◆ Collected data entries
╭──
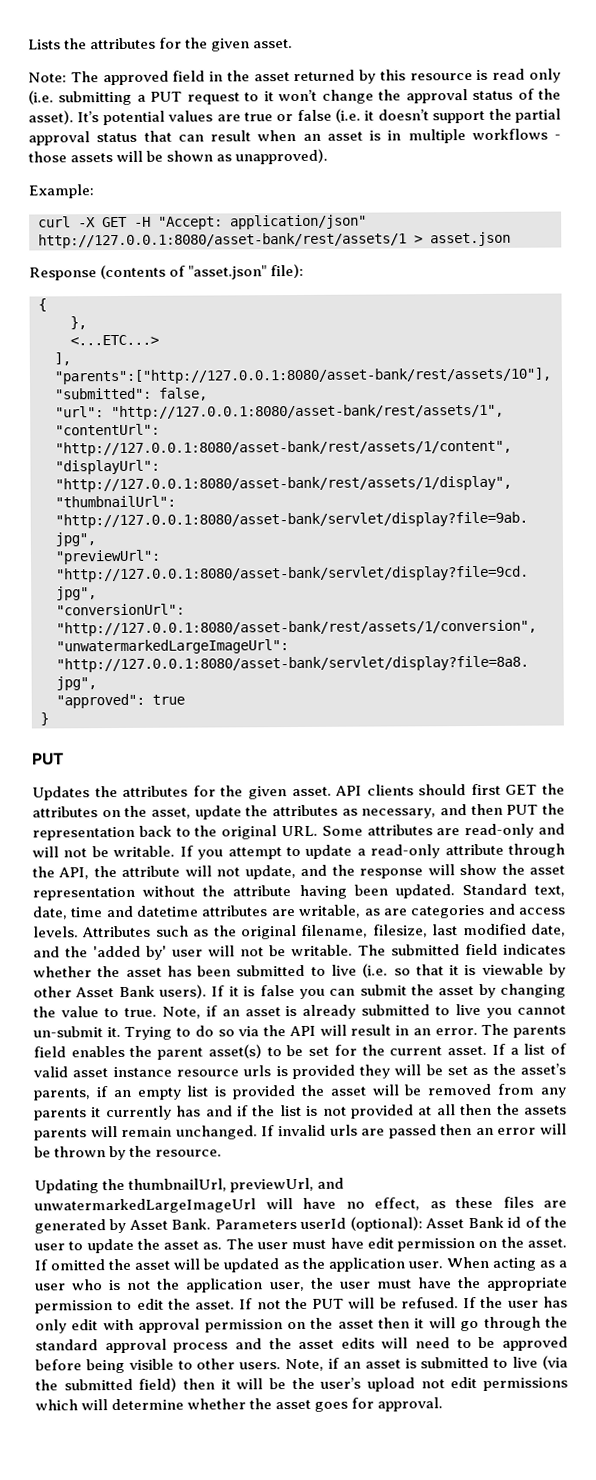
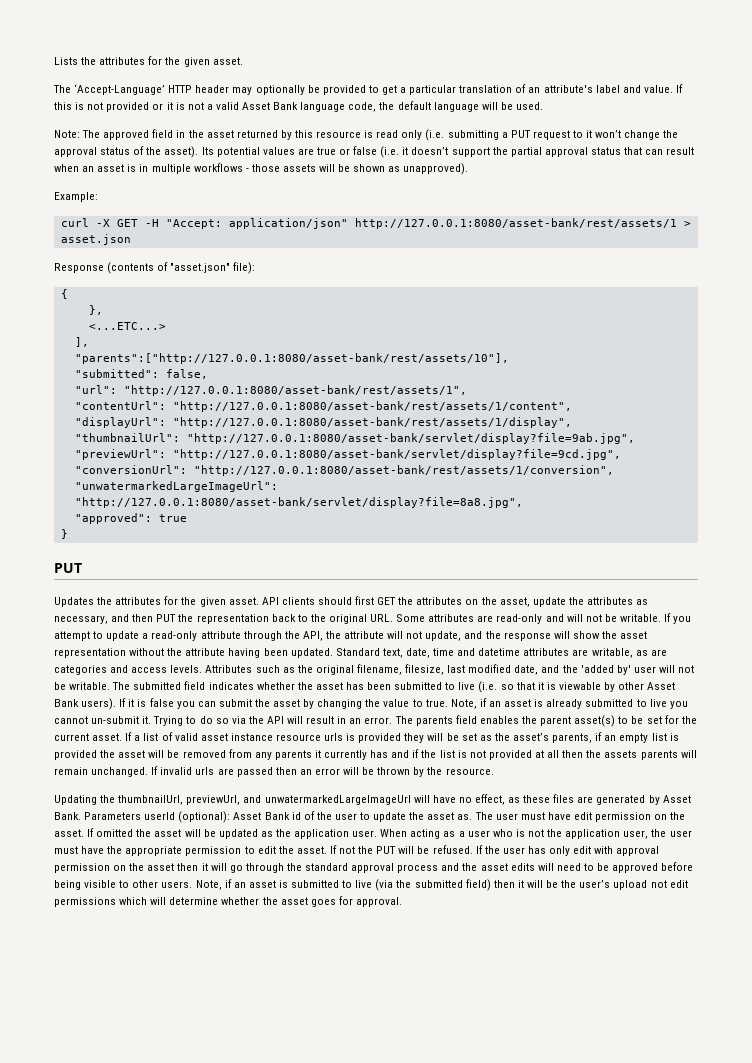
(294, 44) none -> [53,84,683,95] [54,101,543,112] // The ‘Accept-Language’ HTTP header may optionally be provided to get a particular translation of an attribute's label and value. If this is not provided or it is not a valid Asset Bank language code, the default language will be used.
[77,111,100,123] It’s -> [201,147,214,155] Its

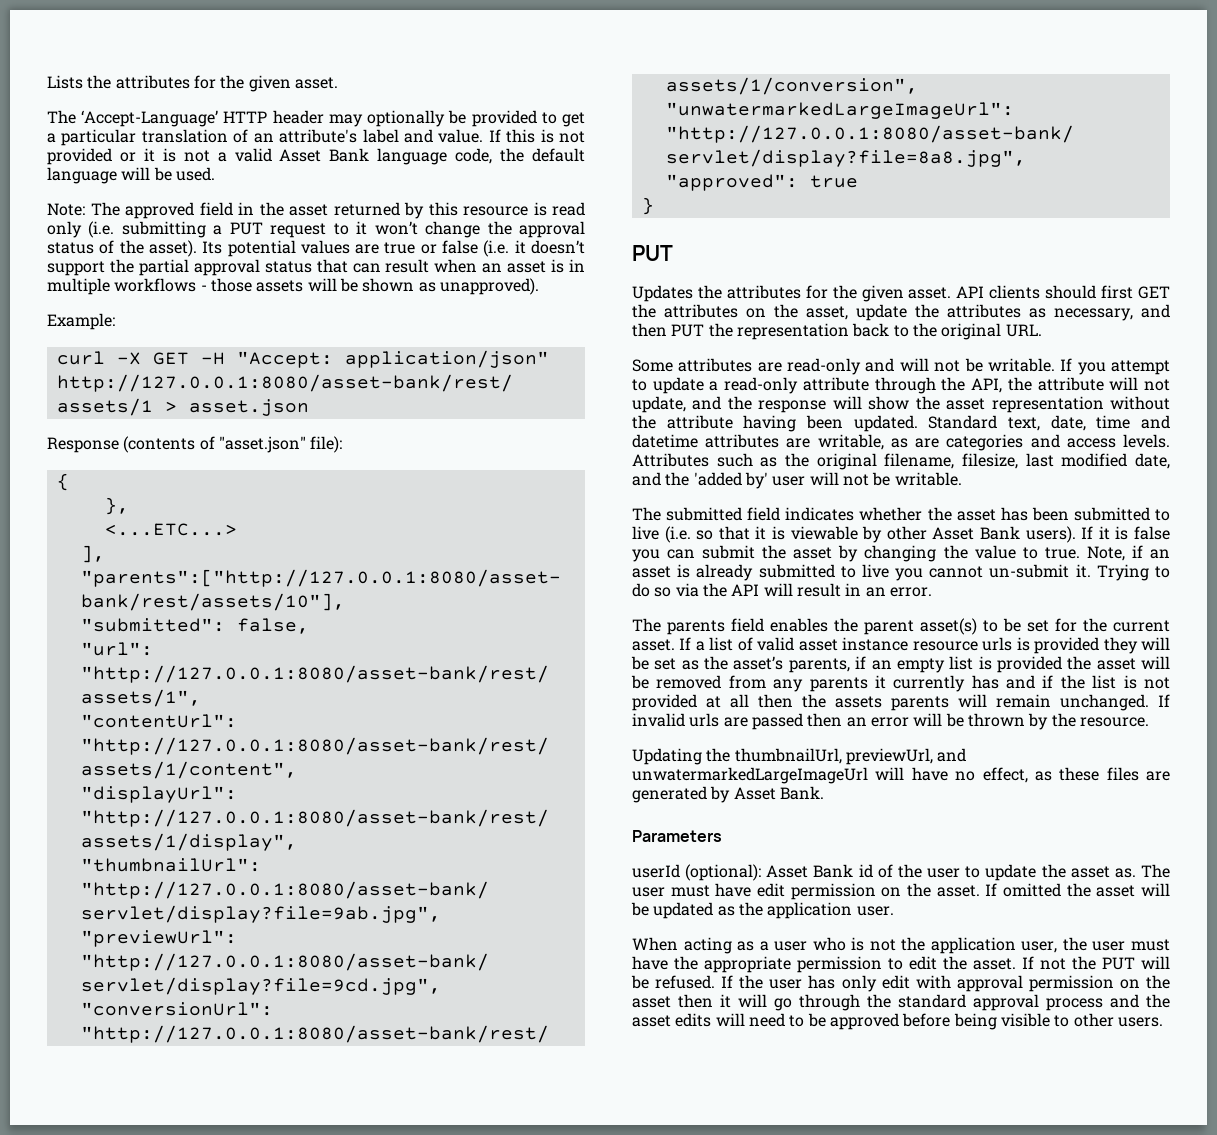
(394, 618) none -> (1042, 330) //
(111, 686) none -> (962, 479) //
(393, 720) none -> (932, 592) //
(81, 816) none -> (824, 793) //
(142, 816) none -> (722, 836) //
(378, 833) none -> (894, 911) //
[195,879,688,891] [54,896,402,907] Note, if an asset is submitted to live (via the submitted field) then it will be the user’s upload not edit permissions which will determine whether the asset goes for approval. -> (1163, 1022) none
╰──
◆ About this exercise
How many lines of the entries contain the string "will"? Answer with a number and no other words.

◆ Answer to this exercise
2